O recente censo do IBGE lança luz sobre um Rio de Janeiro transformado, com desafios sociais agudos e uma população em constante crescimento. Os dados demográficos, que revelam as novas configurações do estado, trazem implicações políticas significativas, especialmente no que tange à distribuição do poder eleitoral. A análise dos números aponta para a necessidade de repensar estratégias e prioridades, considerando as particularidades de cada região.
Uma comparação com o passado se faz inevitável. Em 1994, Marcello Alencar (PSDB) conquistou o governo do estado ao concentrar esforços na capital e região metropolitana, superando Anthony Garotinho, que possuía forte influência no interior. Essa estratégia, baseada na avaliação positiva de sua gestão nessas áreas, demonstra a importância do eleitorado urbano. O estado de 2024, no entanto, apresenta um cenário demográfico distinto, exigindo uma nova abordagem.
Entre os dez municípios mais populosos, destacam-se Rio de Janeiro (6.730.729 habitantes), São Gonçalo (960.196) e Duque de Caxias (866.225). A Baixada Fluminense, com municípios como Nova Iguaçu (843.220), Belford Roxo (518.384) e São João de Meriti (466.503), emerge como um polo de grande relevância eleitoral. Como alertam analistas, é preciso manter “olho vivo na Baixada”.
Apesar das mudanças, a relevância da capital e da área metropolitana permanece inegável. A concentração populacional nessas regiões ainda confere um peso considerável ao eleitorado urbano. Contudo, subestimar o crescimento e as demandas da Baixada Fluminense e de outros municípios do interior pode ser um erro estratégico fatal nas próximas eleições. O censo do IBGE não apenas mapeia o Rio de Janeiro, mas também redefine o jogo político.

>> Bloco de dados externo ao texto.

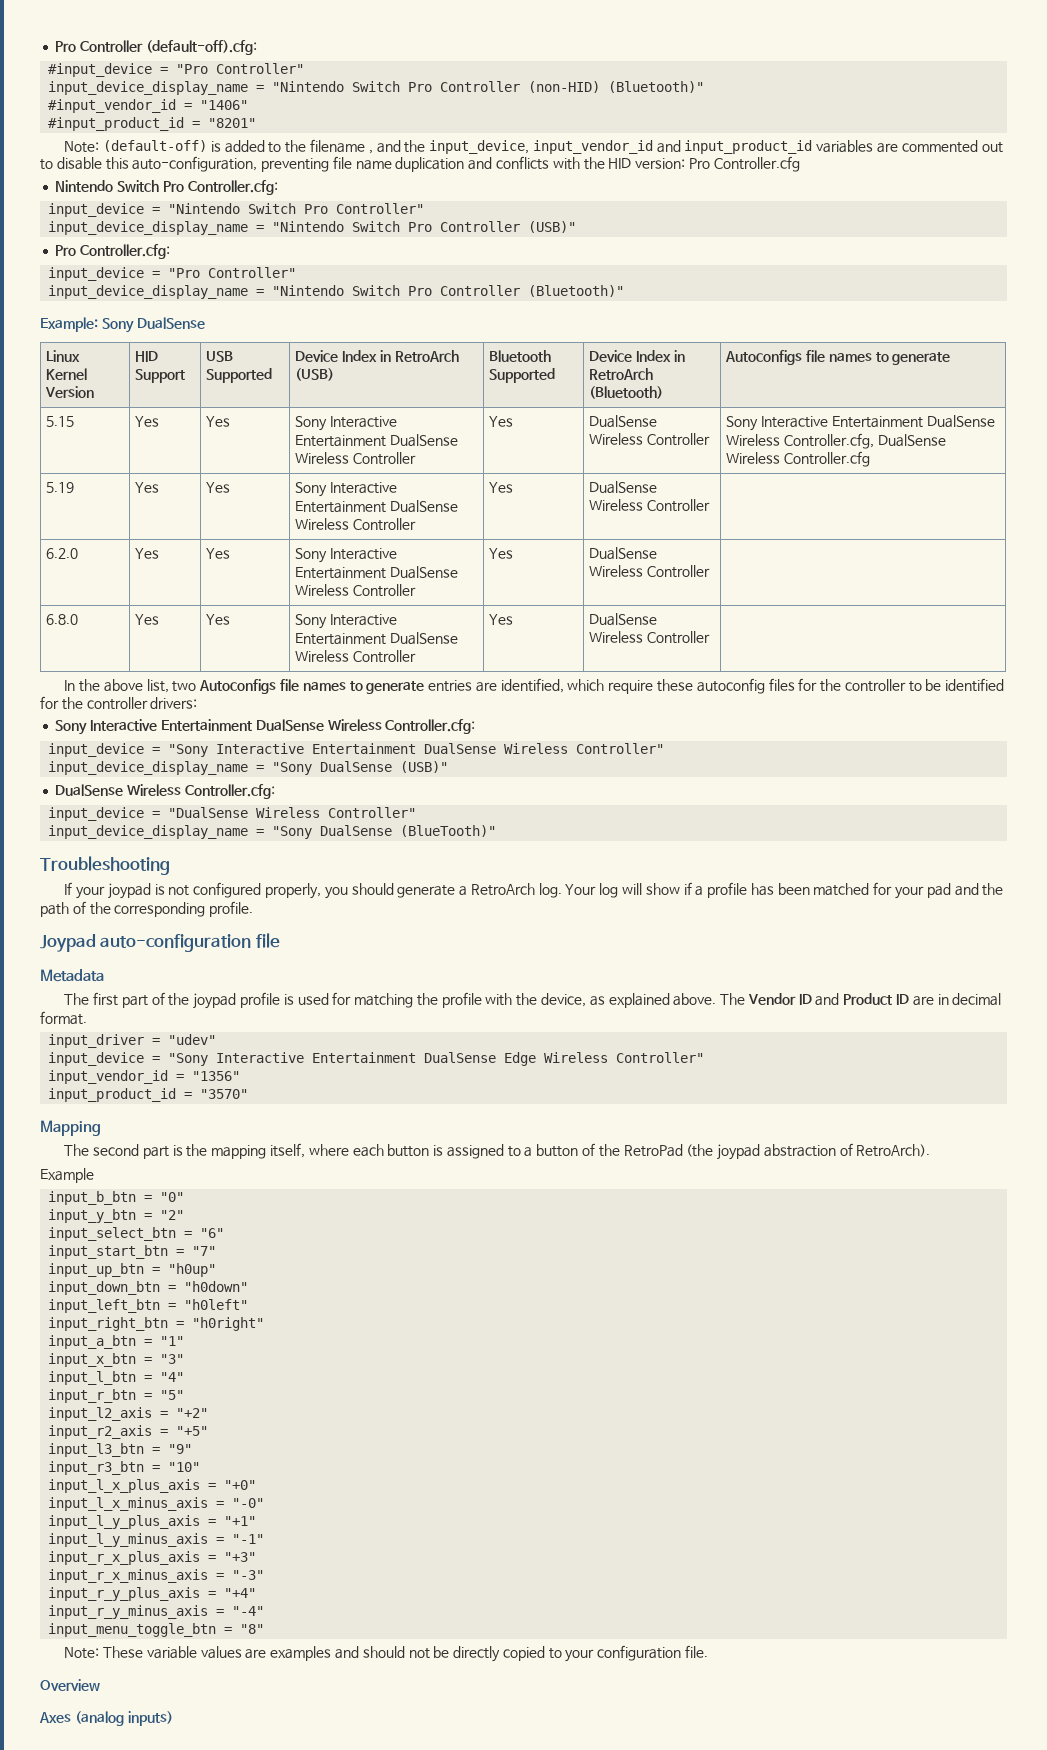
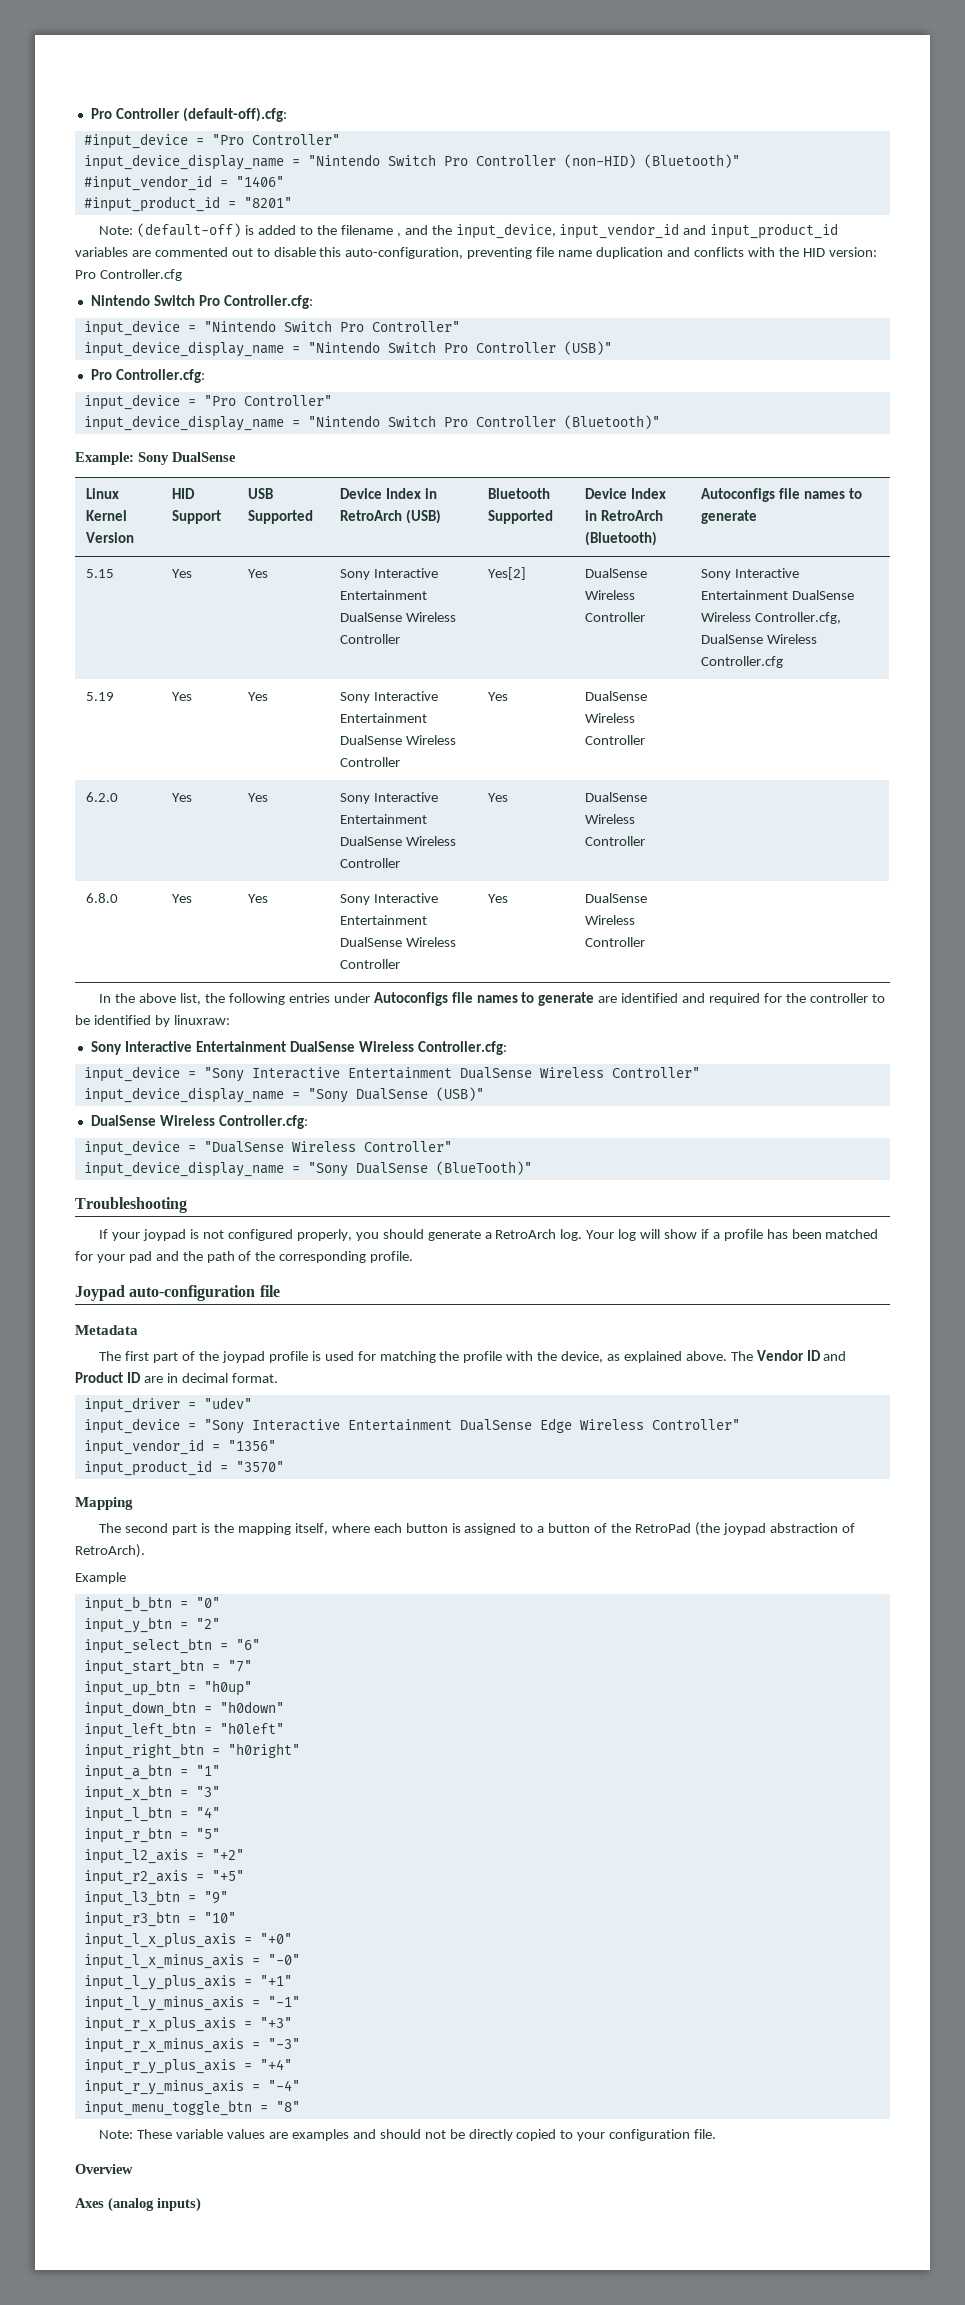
- 5.15 | Yes | Yes | Sony Interactive Entertainment DualSense Wireless Controller | Yes | DualSense Wireless Controller | Sony Interactive Entertainment DualSense Wireless Controller.cfg, DualSense Wireless Controller.cfg
+ 5.15 | Yes | Yes | Sony Interactive Entertainment DualSense Wireless Controller | Yes[2] | DualSense Wireless Controller | Sony Interactive Entertainment DualSense Wireless Controller.cfg, DualSense Wireless Controller.cfg
- In the above list, two Autoconfigs file names to generate entries are identified, which require these autoconfig files for the controller to be identified for the controller drivers:
+ In the above list, the following entries under Autoconfigs file names to generate are identified and required for the controller to be identified by linuxraw:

O desafio, portanto, reside em equilibrar as demandas da capital e da região metropolitana com as necessidades crescentes dos demais municípios. A correta interpretação dos dados do censo e a adaptação das estratégias políticas a essa nova realidade serão cruciais para o sucesso nas próximas eleições. O futuro político do Rio de Janeiro passa, inevitavelmente, pela compreensão e valorização de todas as suas regiões.